Exercise: Below are some records. Print exactly the lines between the one holding "P2. SHELLAC PEDICU: 3" and the one holding "total: 536.94 -> 692.86", inclusive, and nothing else.

(Before and after images)

*** Block opens ***

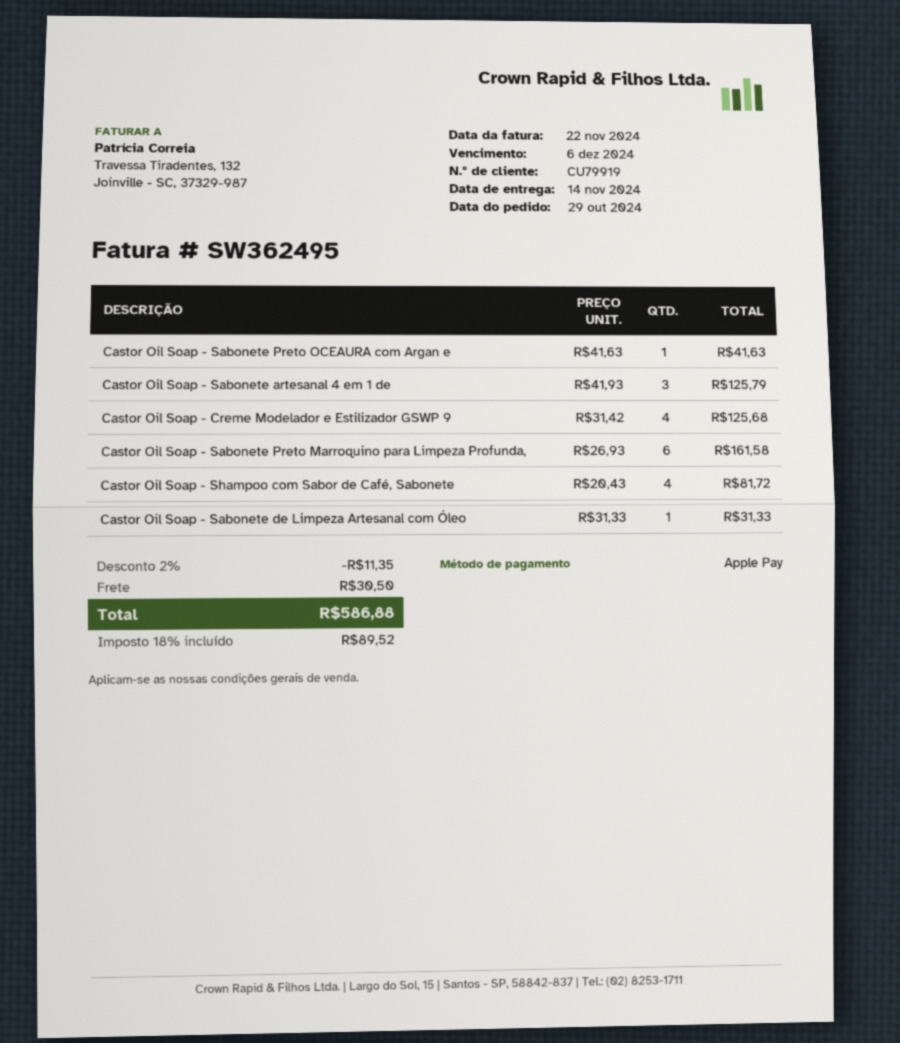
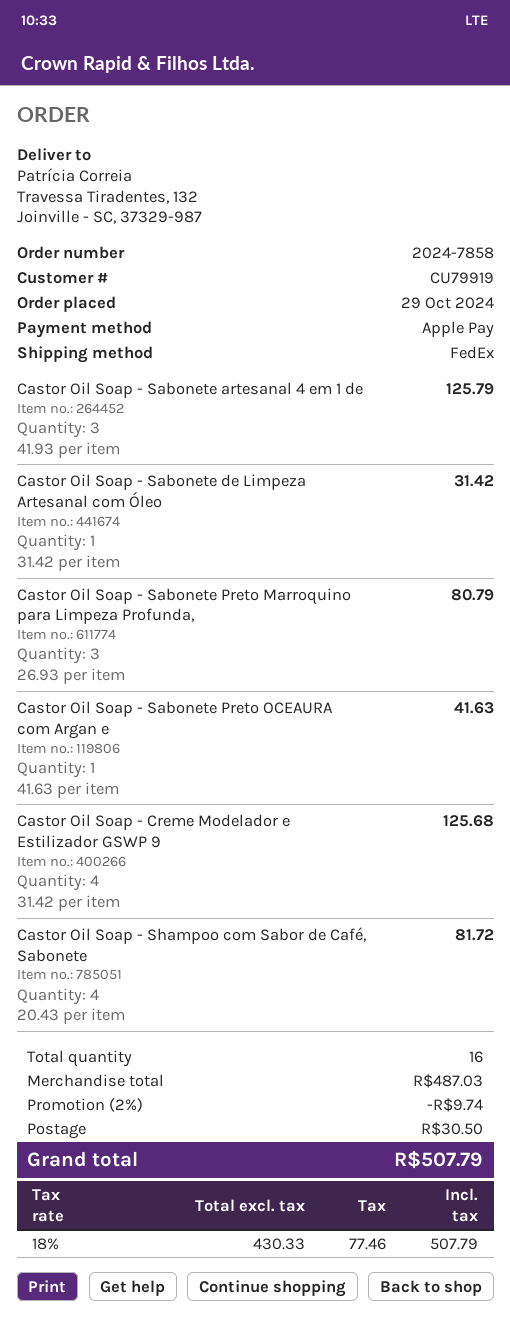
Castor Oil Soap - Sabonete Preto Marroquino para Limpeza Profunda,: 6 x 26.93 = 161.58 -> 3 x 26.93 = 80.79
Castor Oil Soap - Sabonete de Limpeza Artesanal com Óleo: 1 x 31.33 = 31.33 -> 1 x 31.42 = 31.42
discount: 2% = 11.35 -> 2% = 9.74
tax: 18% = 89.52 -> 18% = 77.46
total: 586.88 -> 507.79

*** Block closes ***
*** Block opens ***

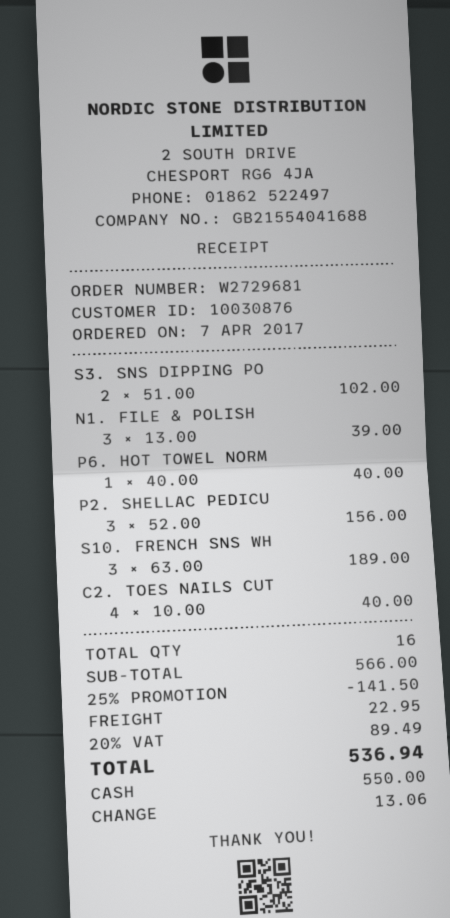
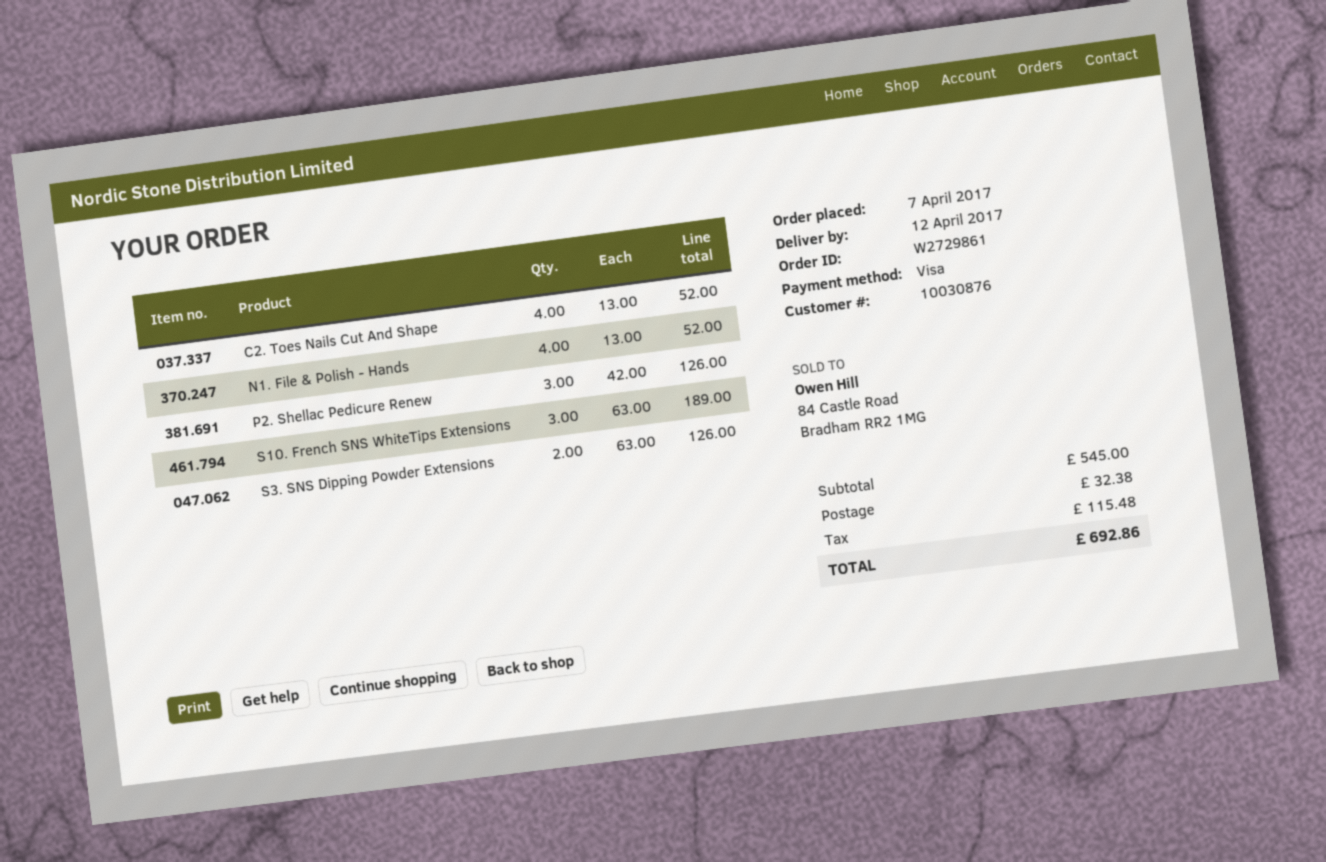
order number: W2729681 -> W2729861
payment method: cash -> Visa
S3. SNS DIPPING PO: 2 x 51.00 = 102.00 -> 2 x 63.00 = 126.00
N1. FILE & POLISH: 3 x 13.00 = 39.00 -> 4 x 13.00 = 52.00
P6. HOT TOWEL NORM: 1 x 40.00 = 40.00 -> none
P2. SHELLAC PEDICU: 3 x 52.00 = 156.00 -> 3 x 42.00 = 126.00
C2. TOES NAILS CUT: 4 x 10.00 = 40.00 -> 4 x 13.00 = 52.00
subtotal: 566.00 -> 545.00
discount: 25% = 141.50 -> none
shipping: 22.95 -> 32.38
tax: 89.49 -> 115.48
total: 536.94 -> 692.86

*** Block closes ***
*** Block opens ***

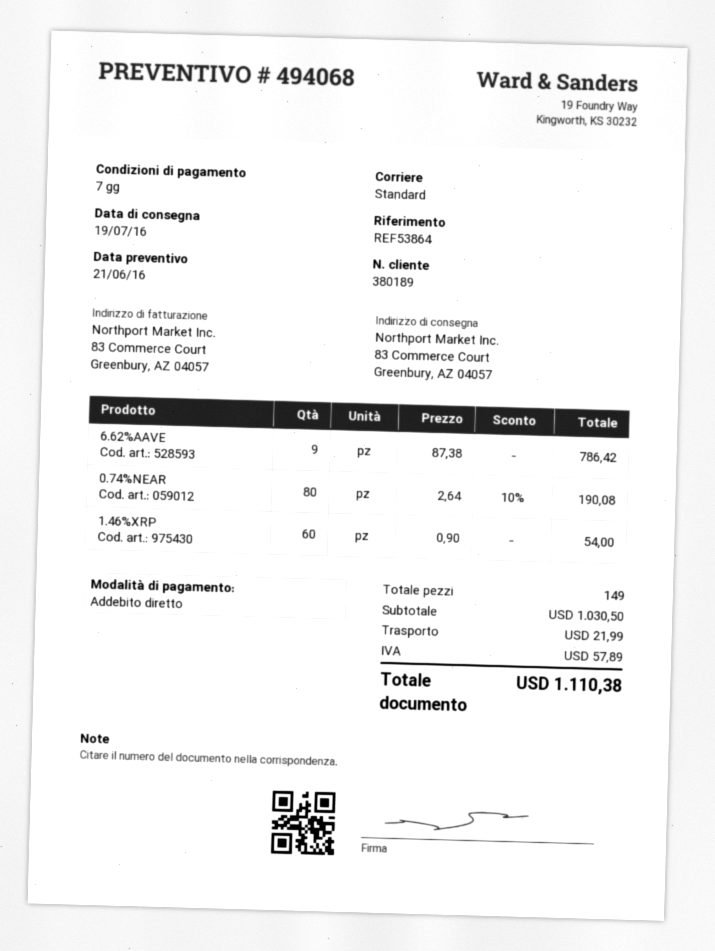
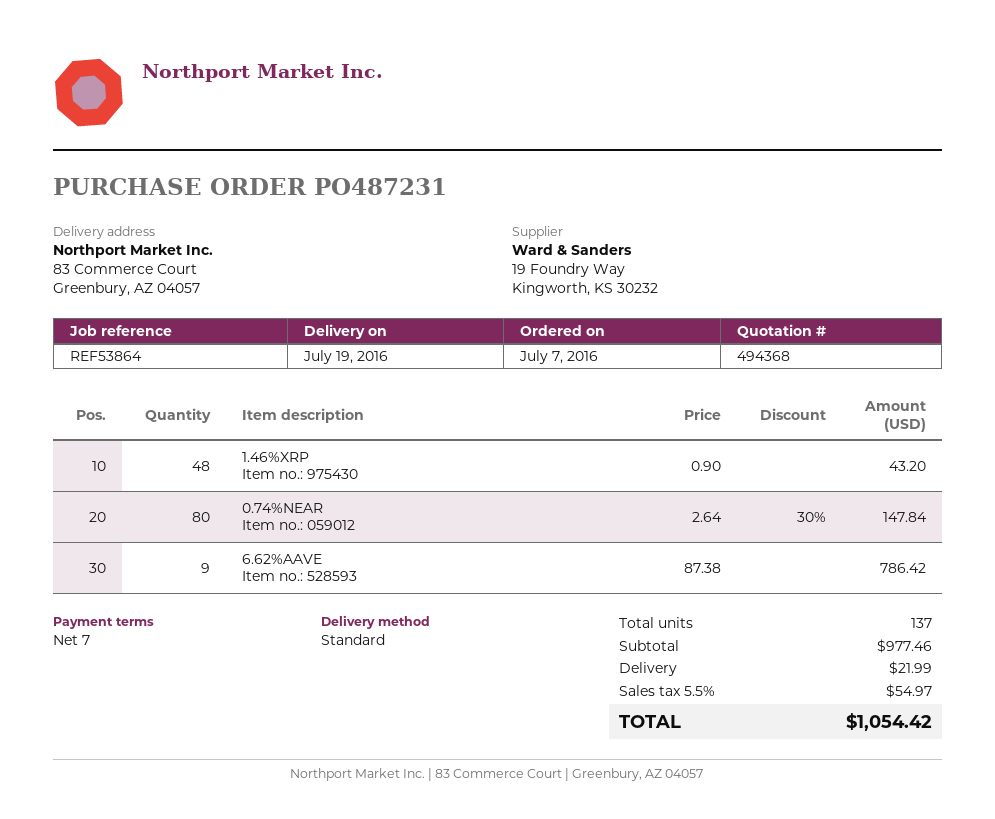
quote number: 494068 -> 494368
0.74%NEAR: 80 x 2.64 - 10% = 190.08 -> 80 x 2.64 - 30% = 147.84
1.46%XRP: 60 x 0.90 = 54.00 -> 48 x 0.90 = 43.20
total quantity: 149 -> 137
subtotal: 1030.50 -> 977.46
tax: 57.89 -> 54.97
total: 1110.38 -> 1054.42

*** Block closes ***

Result:
P2. SHELLAC PEDICU: 3 x 52.00 = 156.00 -> 3 x 42.00 = 126.00
C2. TOES NAILS CUT: 4 x 10.00 = 40.00 -> 4 x 13.00 = 52.00
subtotal: 566.00 -> 545.00
discount: 25% = 141.50 -> none
shipping: 22.95 -> 32.38
tax: 89.49 -> 115.48
total: 536.94 -> 692.86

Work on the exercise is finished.